El mundo de los videojuegos siempre ha estado rodeado de un halo de misterio, con leyendas urbanas que se transmiten de generación en generación, alimentando la fascinación de los jugadores. En 1990, ‘Wing Commander’, un simulador de combate espacial para PC, irrumpió en la escena, marcando un antes y un después con su ambiciosa propuesta, que enfrentaba a la Confederación Terrestre contra los Kilrathi, una raza alienígena felina. El juego destacaba por su innovadora narrativa interactiva y sus gráficos punteros para la época, que lo catapultaron al éxito.
Según la investigación publicada por El Comercio, durante décadas, una curiosa anécdota acompañó a ‘Wing Commander’, tejiendo una narrativa paralela a la del juego mismo, un relato sobre un supuesto error de programación y una solución ingeniosa de último minuto.
La historia, ampliamente difundida, contaba que, poco antes del lanzamiento, los desarrolladores se encontraron con un fallo crítico que provocaba el colapso del juego. Ante la falta de tiempo para una solución definitiva, un programador habría optado por reemplazar el mensaje técnico de error por un inofensivo “Thank you for playing ‘Wing Commander'”, simulando un cierre intencionado y evitando así la frustración de los usuarios. La leyenda, celebrada como un ejemplo de ingenio y resolución de problemas bajo presión, se convirtió en parte del folclore del juego.
Sin embargo, la verdad detrás de esta anécdota resultó ser más compleja. Años después, se reveló que el error original sí fue corregido antes del lanzamiento, y el famoso mensaje nunca llegó a aparecer en la versión final del juego. Ken Demarest, uno de los programadores involucrados, desmintió la historia, aclarando que todo apuntaba a una confusión con otro título en el que también había trabajado: ‘Ultima VII’, donde sí existía un mensaje similar al finalizar la partida. La similitud de situaciones habría provocado la confusión y la errónea atribución a ‘Wing Commander’.

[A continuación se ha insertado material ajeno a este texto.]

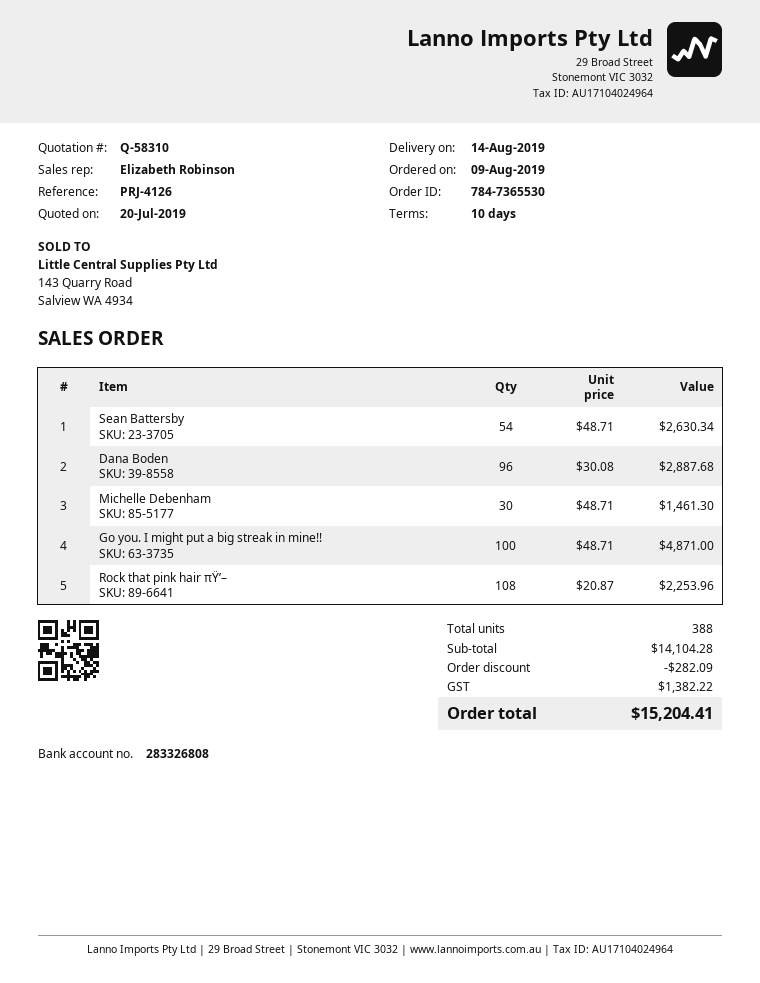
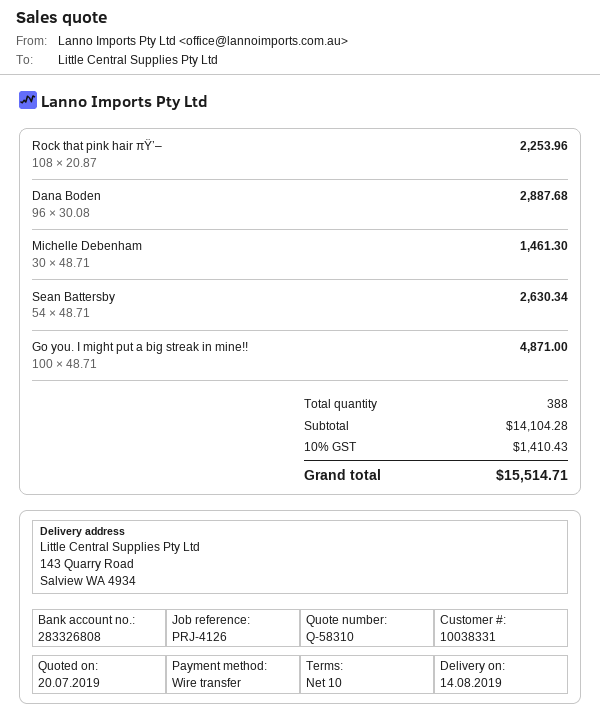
discount: 282.09 -> none
tax: 1382.22 -> 1410.43
total: 15204.41 -> 15514.71

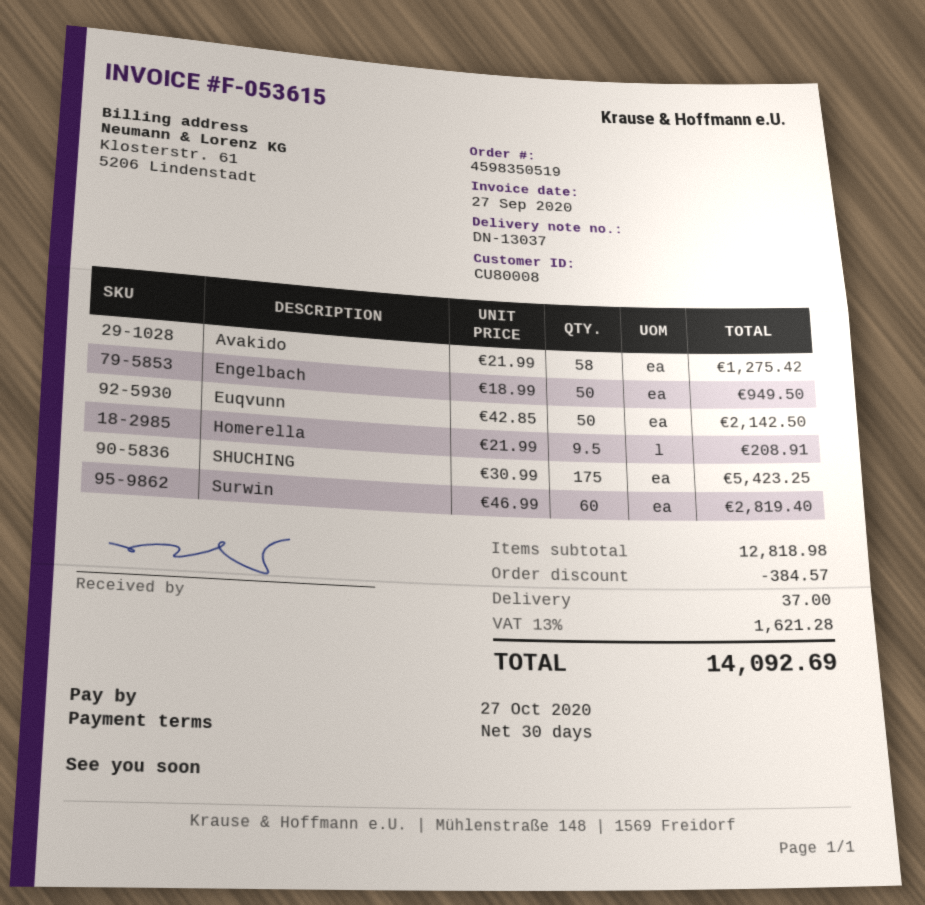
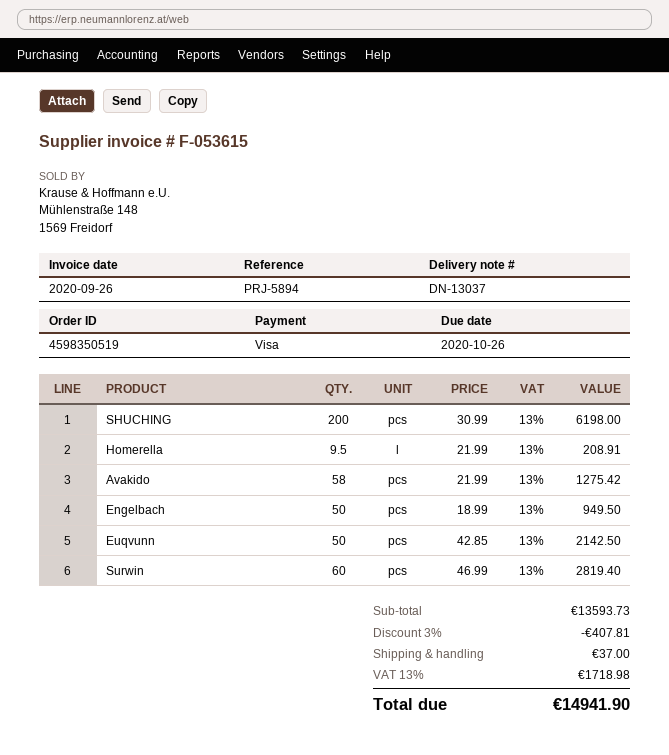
invoice date: 2020-09-27 -> 2020-09-26
due date: 2020-10-27 -> 2020-10-26
SHUCHING: 175 x 30.99 = 5423.25 -> 200 x 30.99 = 6198.00
subtotal: 12818.98 -> 13593.73
discount: 384.57 -> 407.81
tax: 13% = 1621.28 -> 13% = 1718.98
total: 14092.69 -> 14941.90

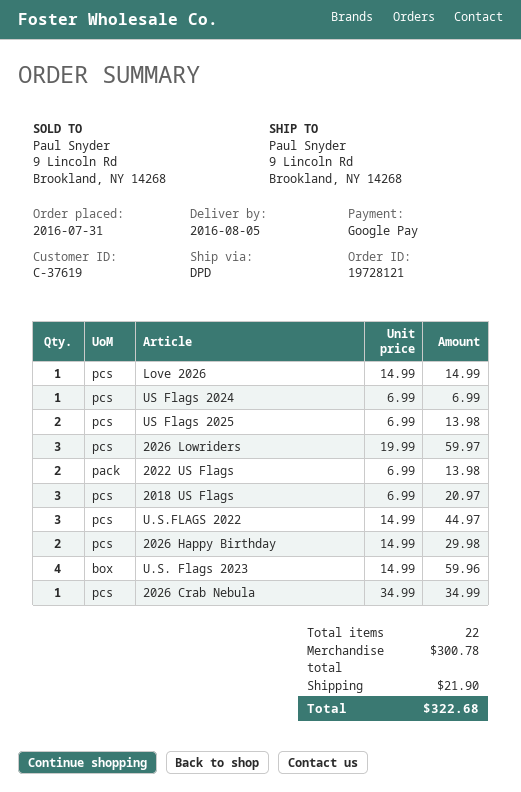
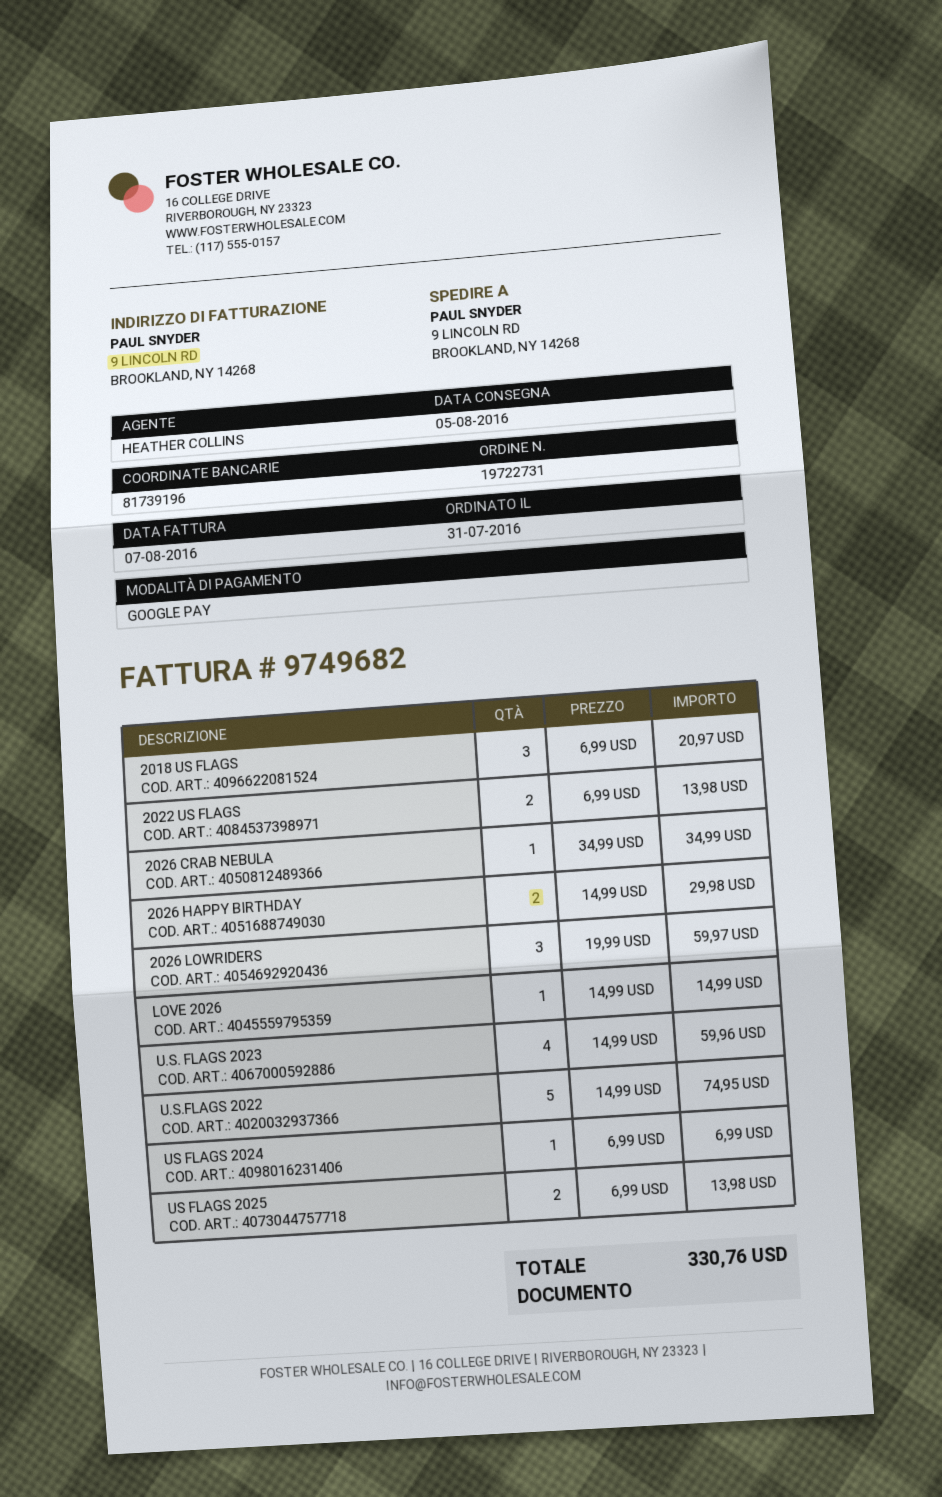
order number: 19728121 -> 19722731
U.S.FLAGS 2022: 3 x 14.99 = 44.97 -> 5 x 14.99 = 74.95
shipping: 21.90 -> none
total: 322.68 -> 330.76

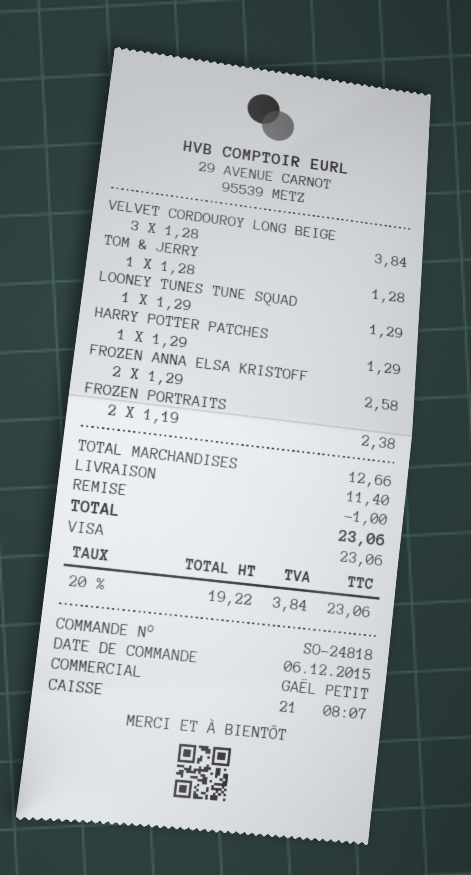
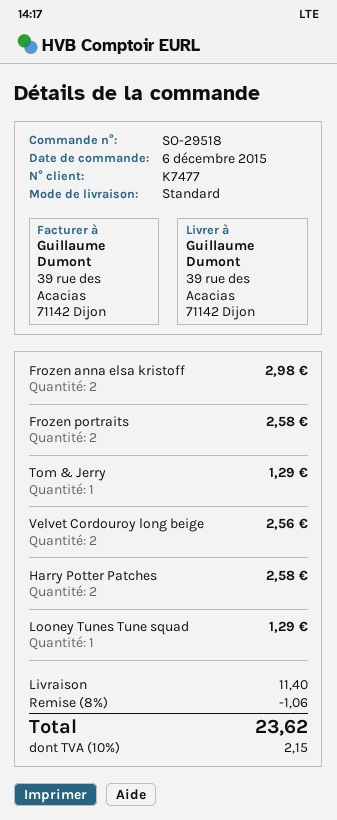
order number: SO-24818 -> SO-29518
VELVET CORDOUROY LONG BEIGE: 3 for 3.84 -> 2 for 2.56
TOM & JERRY: 1 for 1.28 -> 1 for 1.29
HARRY POTTER PATCHES: 1 for 1.29 -> 2 for 2.58
FROZEN ANNA ELSA KRISTOFF: 2 for 2.58 -> 2 for 2.98
FROZEN PORTRAITS: 2 for 2.38 -> 2 for 2.58
discount: 1.00 -> 1.06
tax: 20% = 3.84 -> 10% = 2.15
total: 23.06 -> 23.62

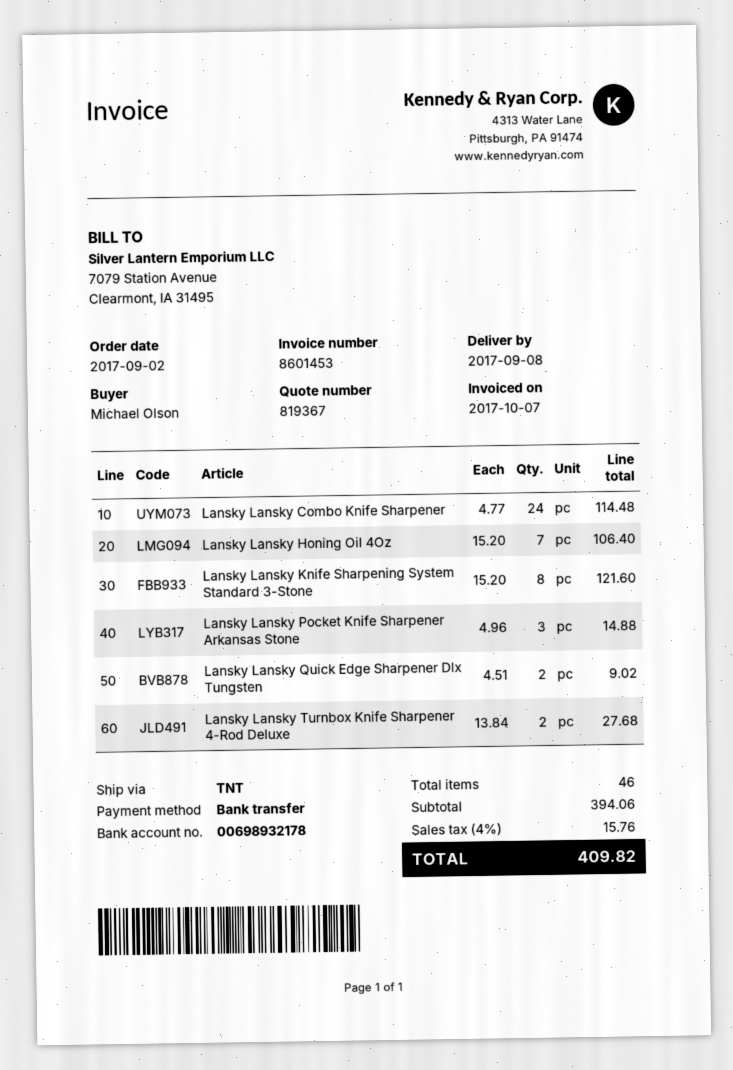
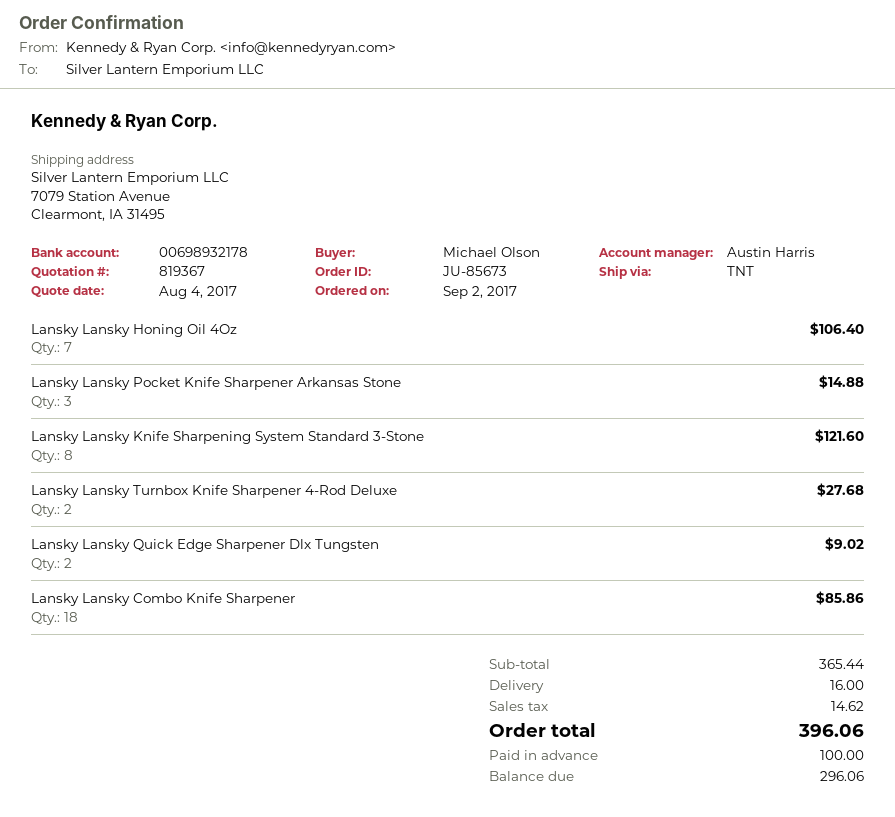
Lansky Lansky Combo Knife Sharpener: 24 for 114.48 -> 18 for 85.86
subtotal: 394.06 -> 365.44
shipping: none -> 16.00
tax: 15.76 -> 14.62
total: 409.82 -> 396.06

A pesar de haber sido desacreditada, la leyenda urbana continuó circulando, especialmente entre los detractores de Chris Roberts, creador de ‘Wing Commander’ y actual líder del proyecto ‘Star Citizen’, un ambicioso juego con un historial de retrasos. Para algunos, la anécdota del error camuflado en ‘Wing Commander’ simbolizaba las presuntas deficiencias técnicas que siempre habrían caracterizado los proyectos de Roberts. La campaña de desprestigio se intensificó en foros especializados y redes sociales.
El caso de ‘Wing Commander’ se suma a un extenso catálogo de mitos y leyendas que pueblan el universo de los videojuegos, desde historias sobre juegos malditos hasta melodías subliminales con supuestos efectos nocivos. Ejemplos como ‘Polybius’, un arcade supuestamente financiado por la CIA para controlar las mentes de los jugadores, o la melodía de Pueblo Lavanda en ‘Pokémon’, asociada a casos de suicidio, demuestran el poder de estas narrativas para capturar la imaginación y alimentar la mística que rodea a los videojuegos, demostrando cómo estas historias, verdaderas o no, forman parte integral del imaginario colectivo gamer.